L'inflation n'est pas la cause première des difficultés financières de ces ménages, mais elle les fragilise un peu plus. Au départ, il y a souvent une perte d'emploi, un divorce, une maladie, un passage à la retraite. Seule certitude : les dépenses contraintes - loyer, électricité, gaz, carburants - prennent de plus en plus de place dans le budget. Alors la conseillère traque les "faux frais" : "Il y a les moyens de gratter sur des forfaits mobiles qui peuvent être de 80 euros, en avoir un qui peut être dans les 15 euros par mois avec un accès illimité à Internet, SMS, etc. Des assurances aussi. Alors je prends un mobile, je prends une assurance anti-casse. Le mobile, ça fait déjà trois ans que je ne l'ai plus, mais ça fait trois ans que je paye 6,10 euros par mois d'assurance pour un mobile qui n'existe plus."
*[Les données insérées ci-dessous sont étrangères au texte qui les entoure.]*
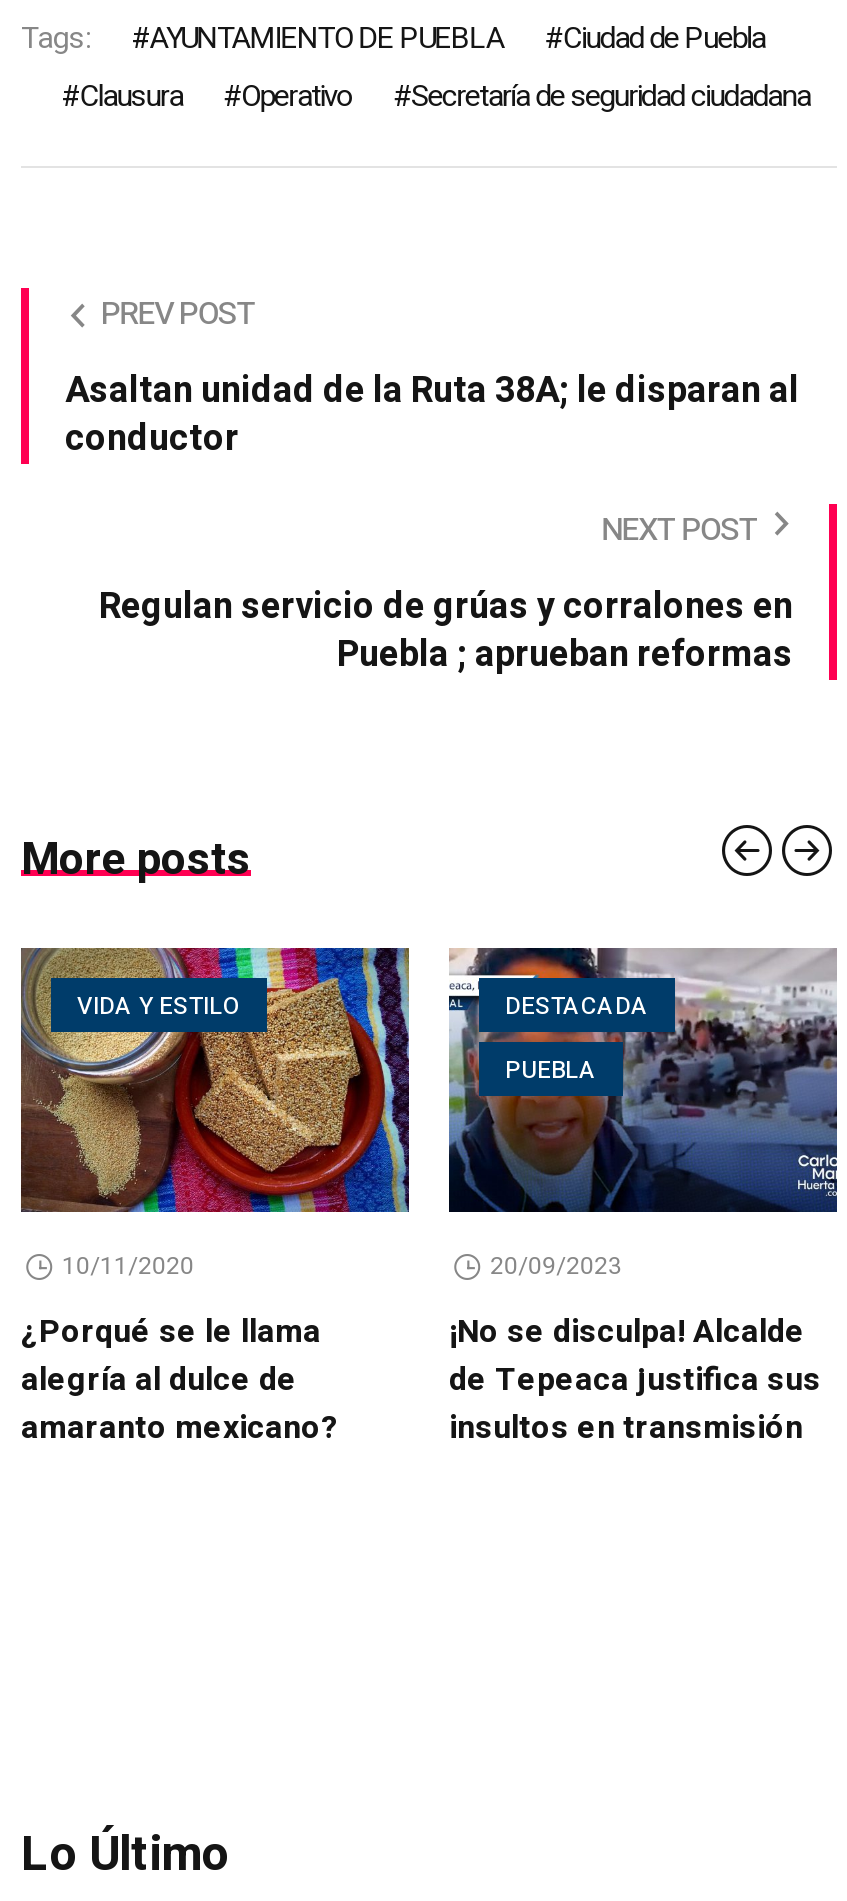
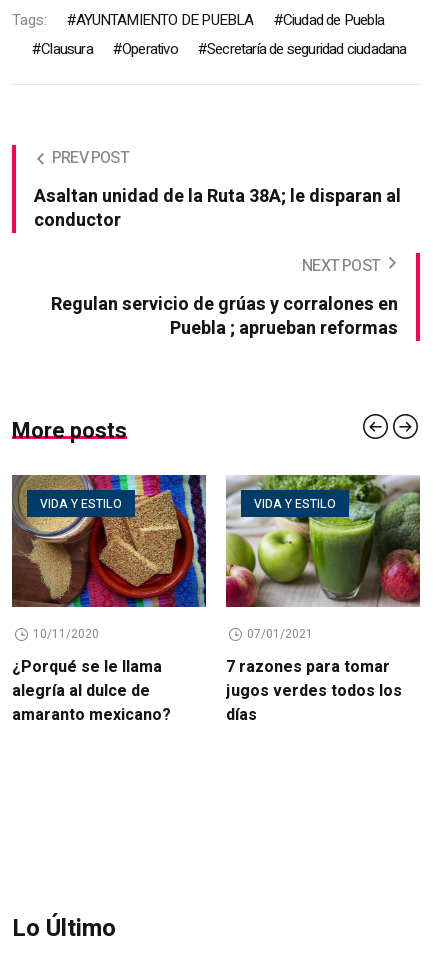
[447,946,839,1214] [image] | DESTACADA | PUEBLA -> [225,474,421,608] [image] | VIDA Y ESTILO
[449,1248,821,1452] 20/09/2023 | ¡No se disculpa! Alcalde | de Tepeaca justifica sus | insultos en transmisión -> [226,625,402,727] 07/01/2021 | 7 razones para tomar | jugos verdes todos los | días

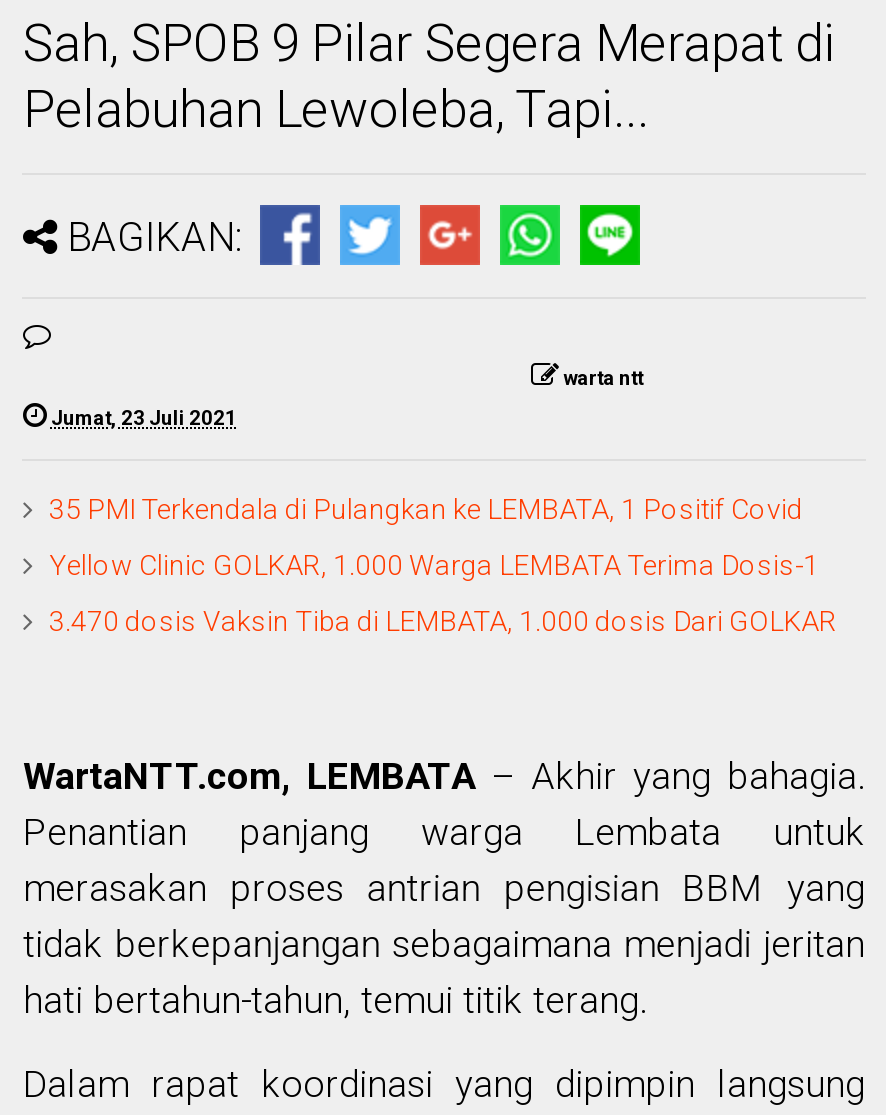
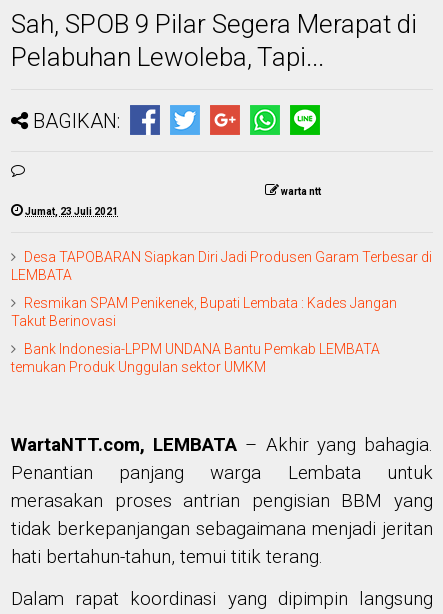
[49,493,803,525] 35 PMI Terkendala di Pulangkan ke LEMBATA, 1 Positif Covid -> [11,249,432,283] Desa TAPOBARAN Siapkan Diri Jadi Produsen Garam Terbesar di | LEMBATA
[49,549,819,581] Yellow Clinic GOLKAR, 1.000 Warga LEMBATA Terima Dosis-1 -> [11,295,397,329] Resmikan SPAM Penikenek, Bupati Lembata : Kades Jangan | Takut Berinovasi
[49,605,837,637] 3.470 dosis Vaksin Tiba di LEMBATA, 1.000 dosis Dari GOLKAR -> [11,341,380,375] Bank Indonesia-LPPM UNDANA Bantu Pemkab LEMBATA | temukan Produk Unggulan sektor UMKM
Si ces abonnements sont parfois oubliés, le tout-numérique porte une part de responsabilité estime Céline Mazier : "Les relevés bancaires, on les recevait avant en version papier, ça permettait de pointer. C'est vrai que les applications via les téléphones, c'est sympa, mais je trouve qu'il y a moins de vigilance. Je vais dans ma dépense sans forcément prendre le temps de me dire, 'mince, j'ai tel prélèvement qui va arriver dans deux, trois jours et là, ça va coincer'."
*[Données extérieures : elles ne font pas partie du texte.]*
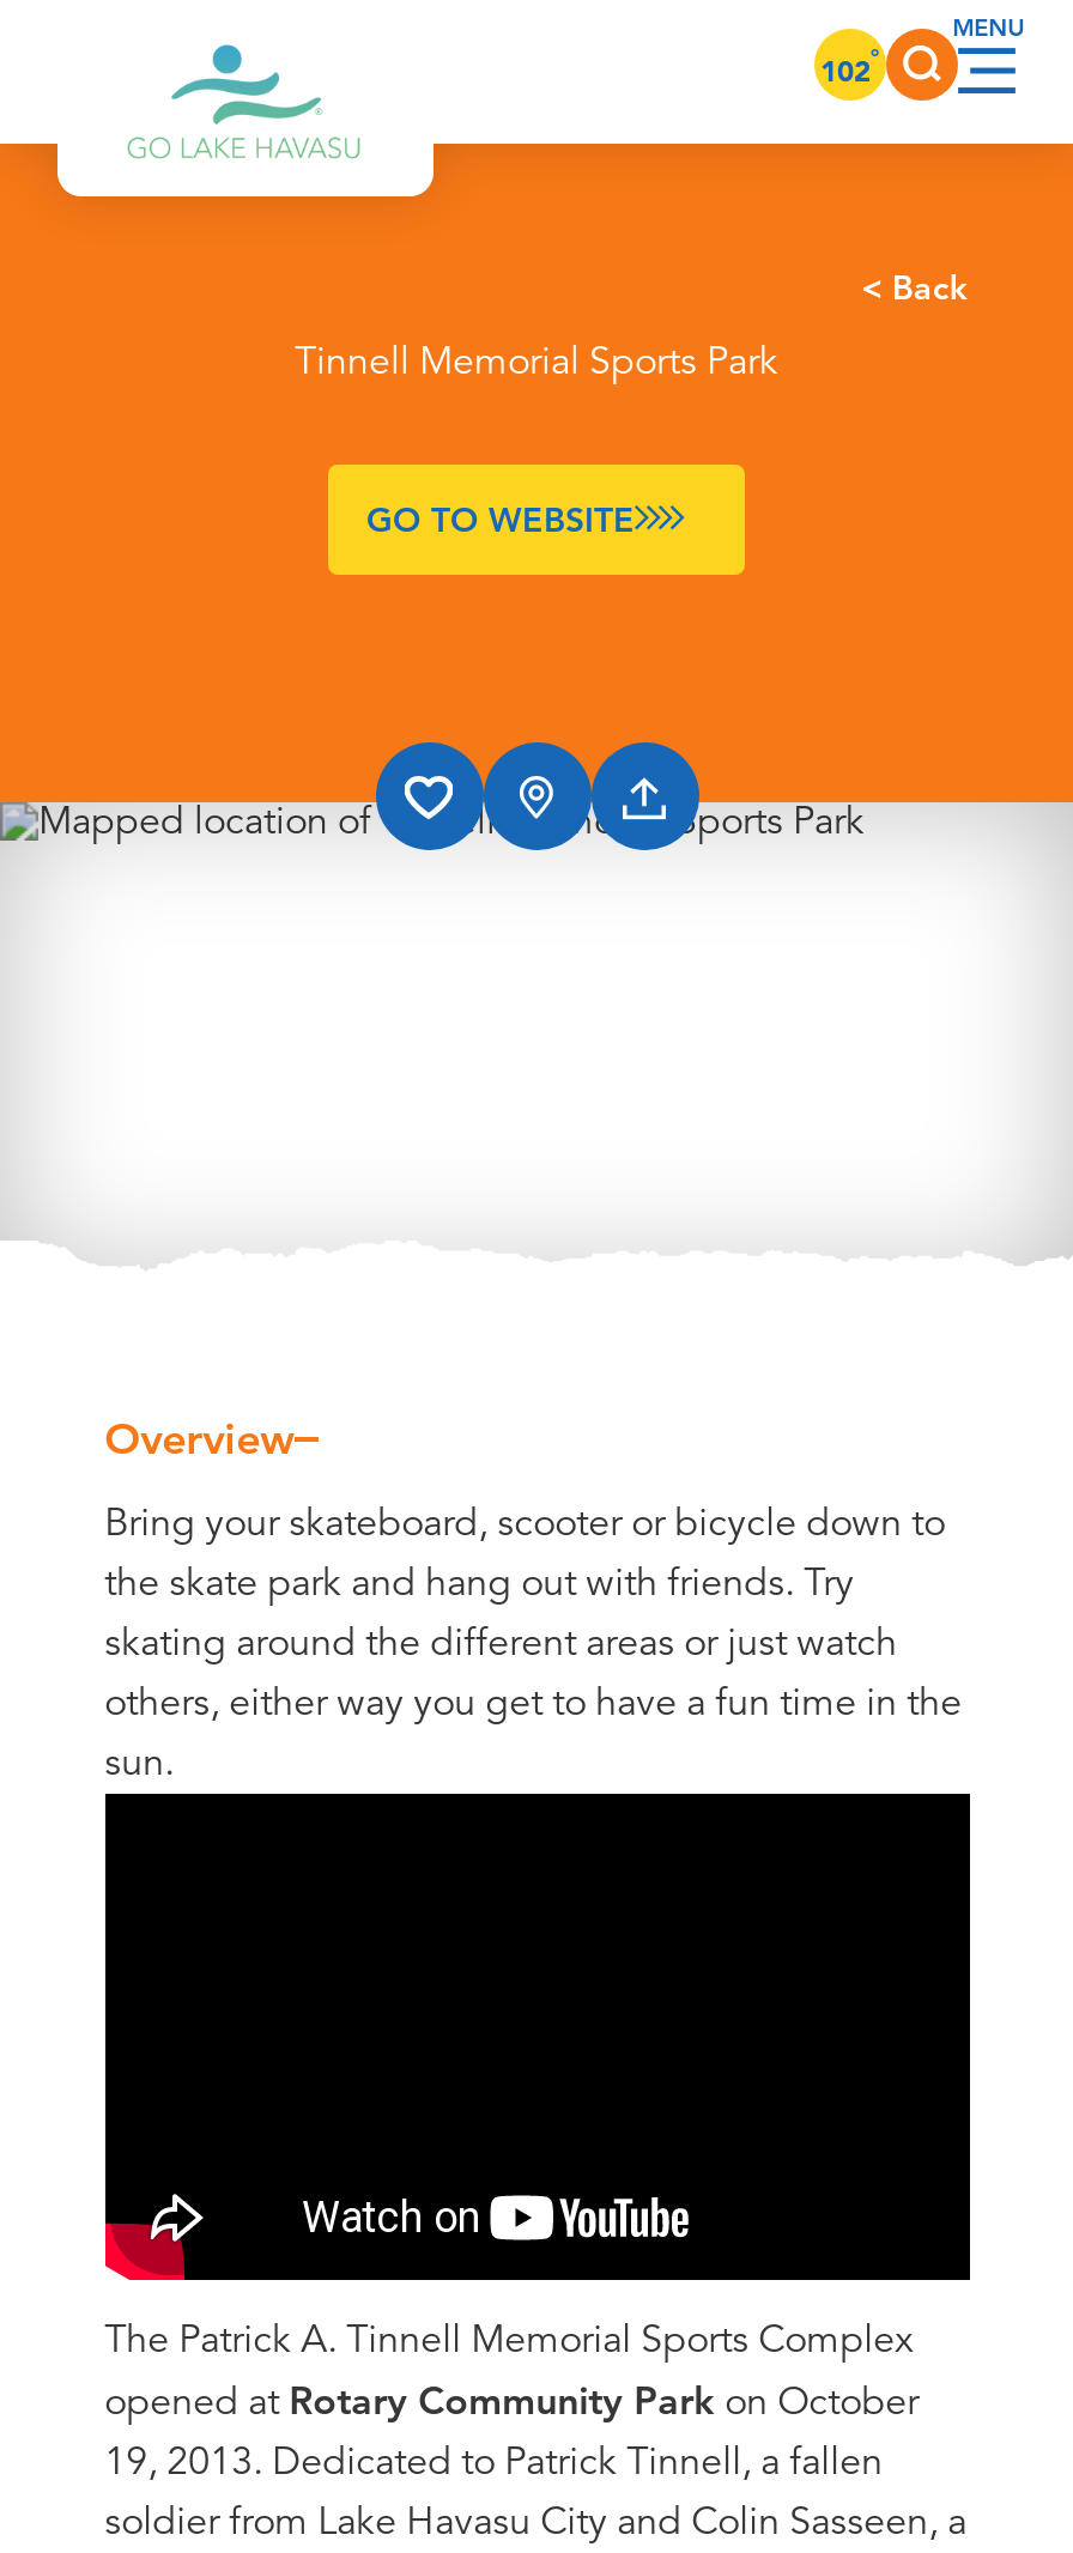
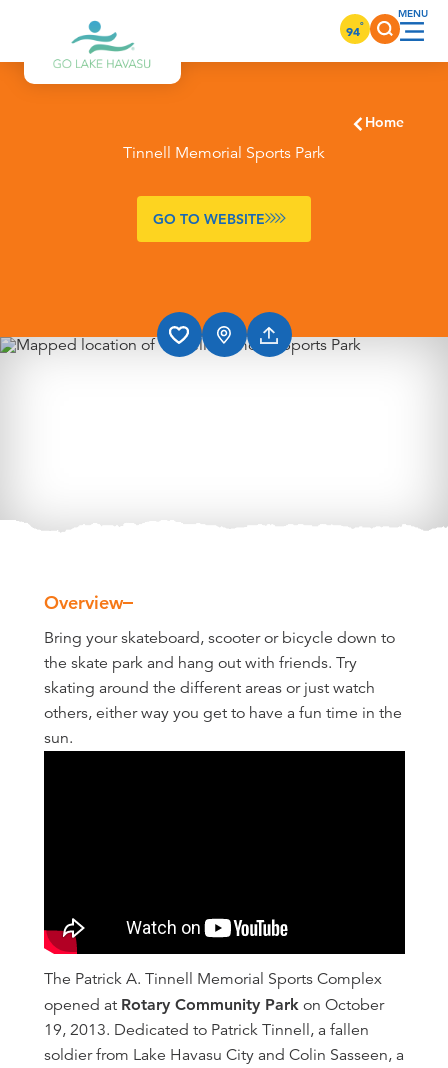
[820,41,880,87] 102° -> [346,19,364,38] 94°
[861,266,968,309] < Back -> [365,113,404,131] Home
"On est un peu à l'ancienne, parfois, dans les Points conseil budget. On reprend le budget version tableau, on repointe les ressources, les dépenses pour pouvoir analyser une dépense."

Céline Mazier

à franceinfo

L'an dernier le Point conseil budget du Mans a accompagné 180 familles. Certaines arrivent par le bouche à oreille mais la plupart sont orientées par des partenaires, comme le principal bailleur social de l'agglomération. Julie Salmon, responsable du service contentieux du Mans Métropole Habitat, salue son action : "On a pu constater qu'ils font vraiment un travail de fond. Je pense au cas d'un monsieur avec des ressources satisfaisantes qui lui permettraient de payer son loyer, mais qui avait pris pour habitude de demander régulièrement des acomptes sur salaire à son employeur et quand le salaire résiduel tombait à la fin du mois, il n'était plus en mesure de payer le loyer. Et donc là, poursuit Julie Salmon. le Point conseil budget l'a aidé à réduire progressivement le montant des acomptes. Et dernièrement, ce locataire nous a appelés. Il était très fier : 'Je suis en mesure de payer mon loyer et même je souhaite mettre en place un plan d'apurement pour apurer ma dette'". Au final, le bailleur a récupéré les loyers. Le locataire a évité une procédure à son encontre et retrouvé la maîtrise de son budget.